----- MATERIAL FOR THE TASK -----

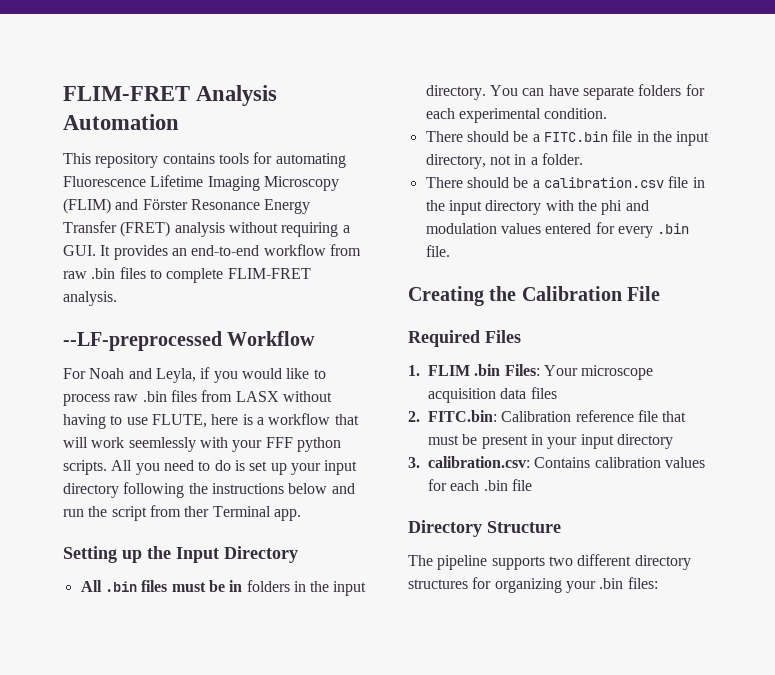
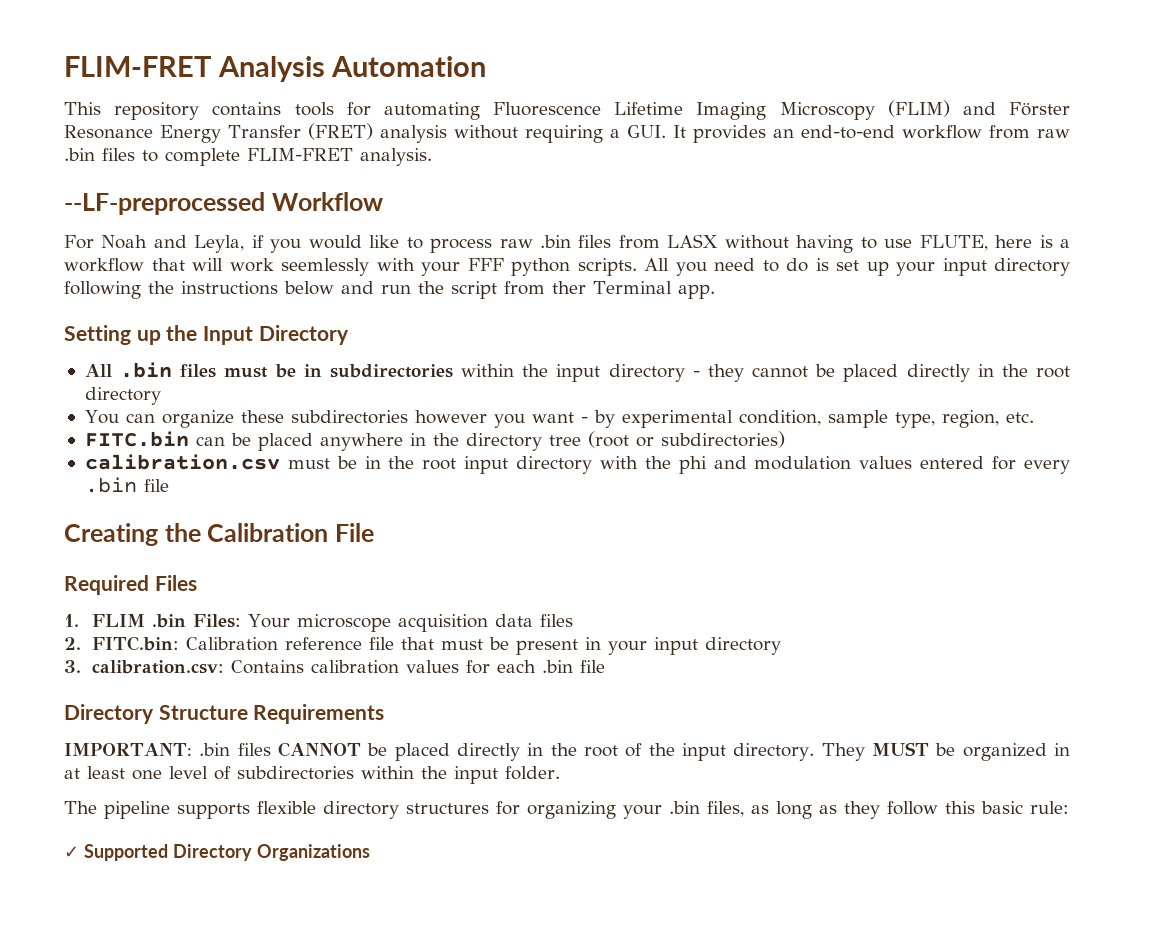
- All .bin files must be in folders in the input directory. You can have separate folders for each experimental condition.
- There should be a FITC.bin file in the input directory, not in a folder.
- There should be a calibration.csv file in the input directory with the phi and modulation values entered for every .bin file.
+ All .bin files must be in subdirectories within the input directory - they cannot be placed directly in the root directory
+ You can organize these subdirectories however you want - by experimental condition, sample type, region, etc.
+ FITC.bin can be placed anywhere in the directory tree (root or subdirectories)
+ calibration.csv must be in the root input directory with the phi and modulation values entered for every .bin file
- Directory Structure
+ Directory Structure Requirements
+ IMPORTANT: .bin files CANNOT be placed directly in the root of the input directory. They MUST be organized in at least one level of subdirectories within the input folder.
- The pipeline supports two different directory structures for organizing your .bin files:
+ The pipeline supports flexible directory structures for organizing your .bin files, as long as they follow this basic rule:
+ ✓ Supported Directory Organizations

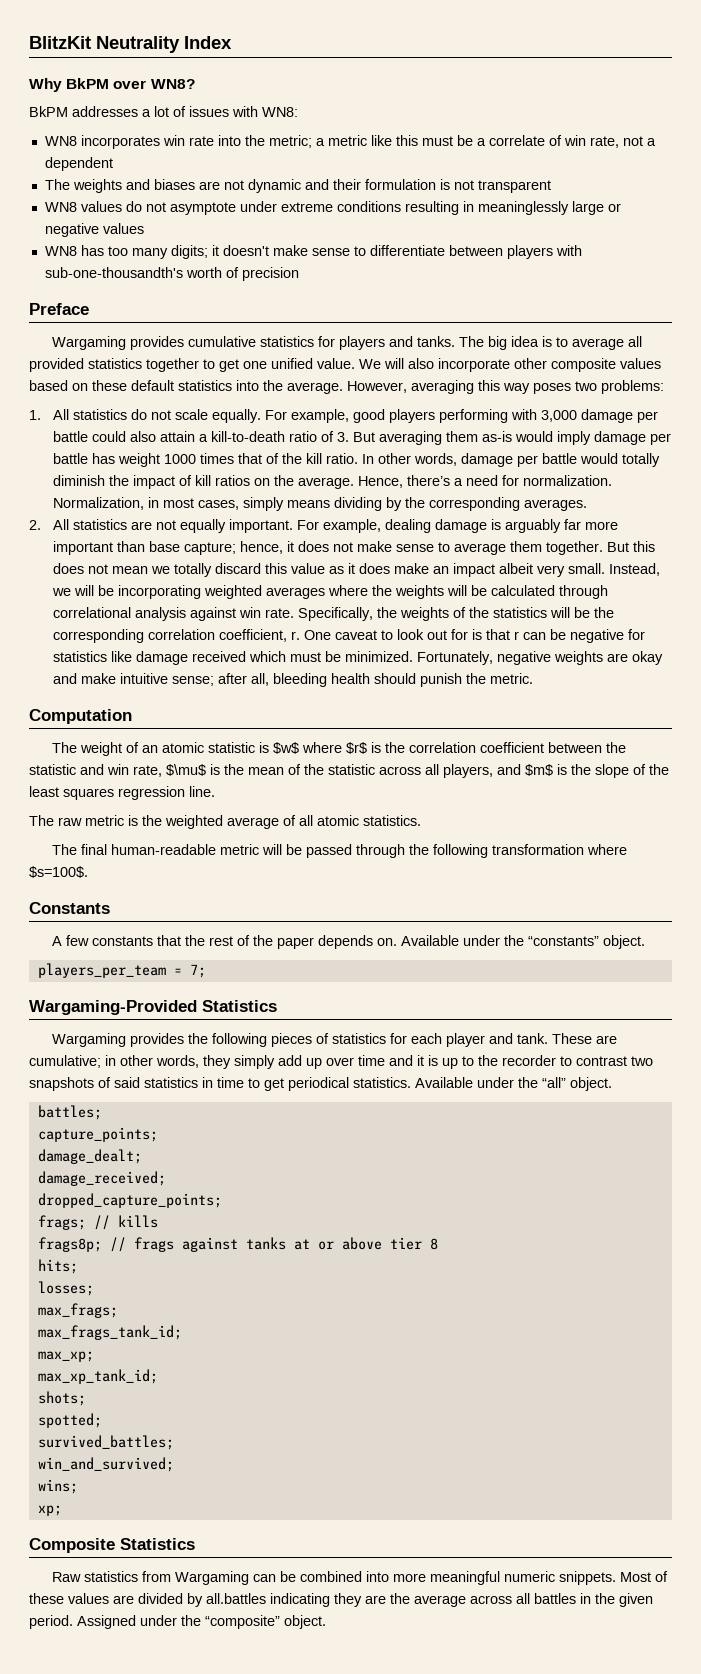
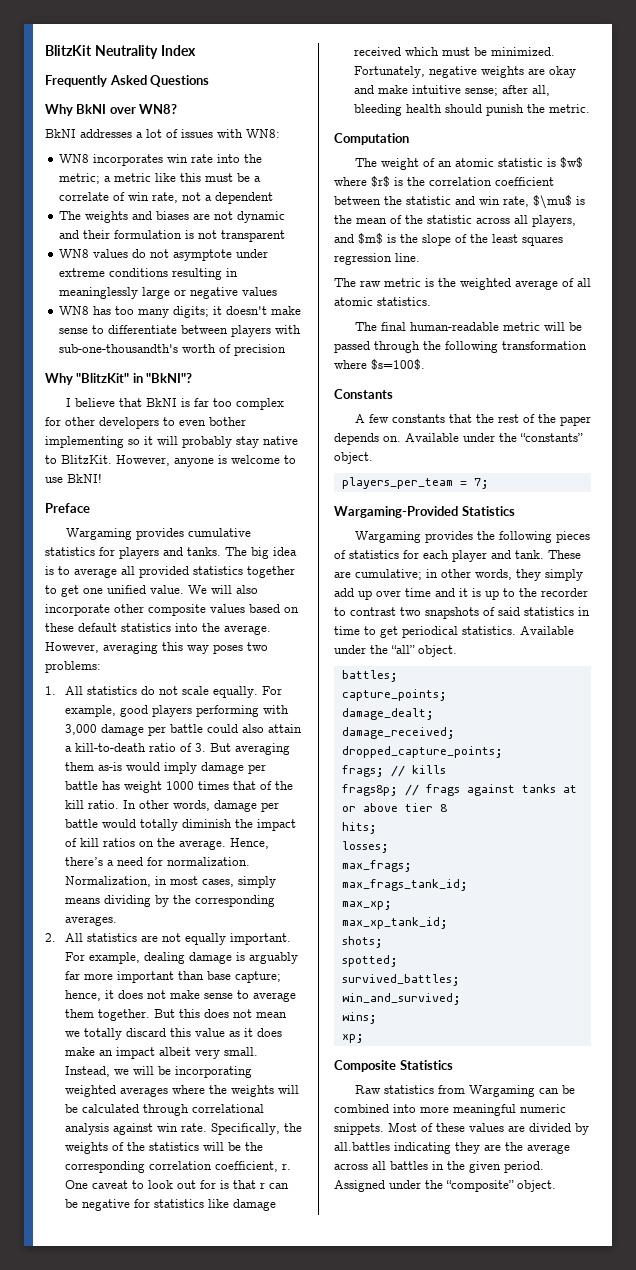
- Why BkPM over WN8?
+ Frequently Asked Questions
+ Why BkNI over WN8?
- BkPM addresses a lot of issues with WN8:
+ BkNI addresses a lot of issues with WN8:
+ Why "BlitzKit" in "BkNI"?
+ I believe that BkNI is far too complex for other developers to even bother implementing so it will probably stay native to BlitzKit. However, anyone is welcome to use BkNI!

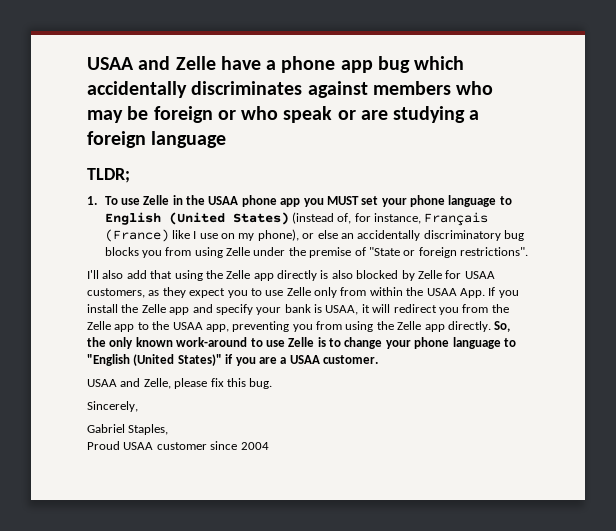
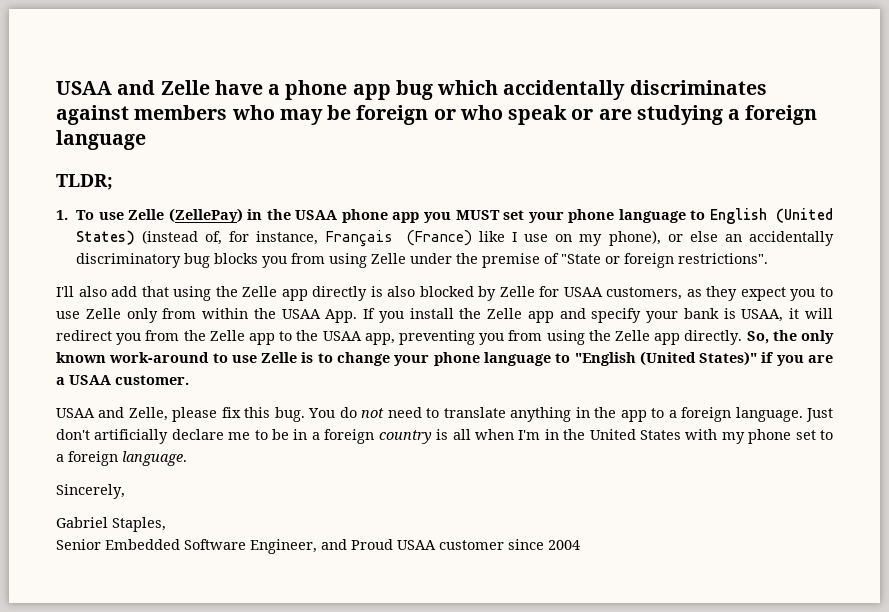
- 1. To use Zelle in the USAA phone app you MUST set your phone language to English (United States) (instead of, for instance, Français (France) like I use on my phone), or else an accidentally discriminatory bug blocks you from using Zelle under the premise of "State or foreign restrictions".
+ 1. To use Zelle (ZellePay) in the USAA phone app you MUST set your phone language to English (United States) (instead of, for instance, Français (France) like I use on my phone), or else an accidentally discriminatory bug blocks you from using Zelle under the premise of "State or foreign restrictions".
- USAA and Zelle, please fix this bug.
+ USAA and Zelle, please fix this bug. You do not need to translate anything in the app to a foreign language. Just don't artificially declare me to be in a foreign country is all when I'm in the United States with my phone set to a foreign language.
  Sincerely,
  Gabriel Staples,
- Proud USAA customer since 2004
+ Senior Embedded Software Engineer, and Proud USAA customer since 2004

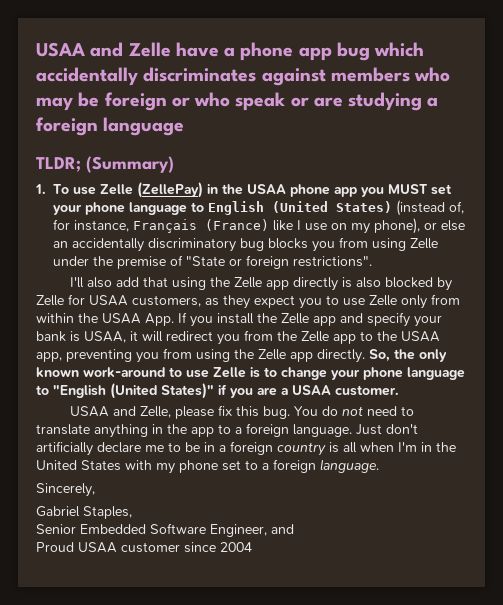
- TLDR;
+ TLDR; (Summary)
- Senior Embedded Software Engineer, and Proud USAA customer since 2004
+ Senior Embedded Software Engineer, and
+ Proud USAA customer since 2004

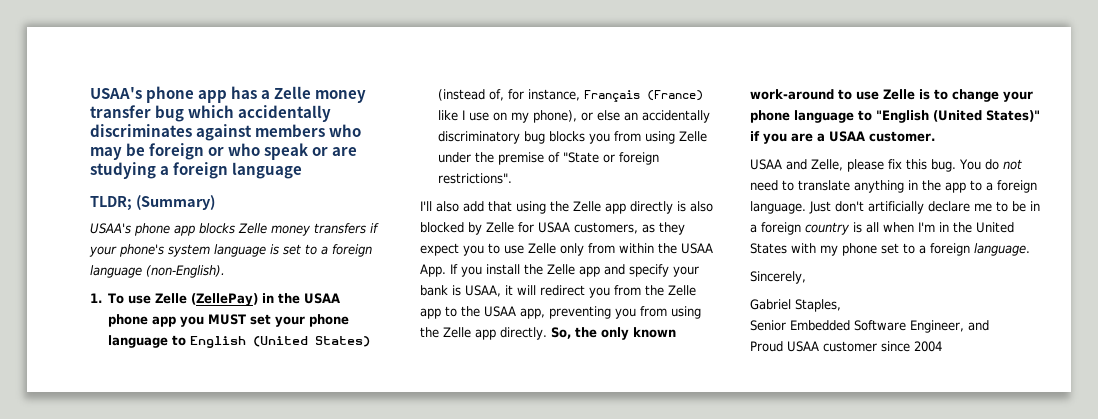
- USAA and Zelle have a phone app bug which accidentally discriminates against members who may be foreign or who speak or are studying a foreign language
+ USAA's phone app has a Zelle money transfer bug which accidentally discriminates against members who may be foreign or who speak or are studying a foreign language
+ USAA's phone app blocks Zelle money transfers if your phone's system language is set to a foreign language (non-English).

-----

▶ _TASK DIRECTIONS_
Lines with "addresses": return each one from the data above.

▶ _TASK RESPONSE_
- BkPM addresses a lot of issues with WN8:
+ BkNI addresses a lot of issues with WN8:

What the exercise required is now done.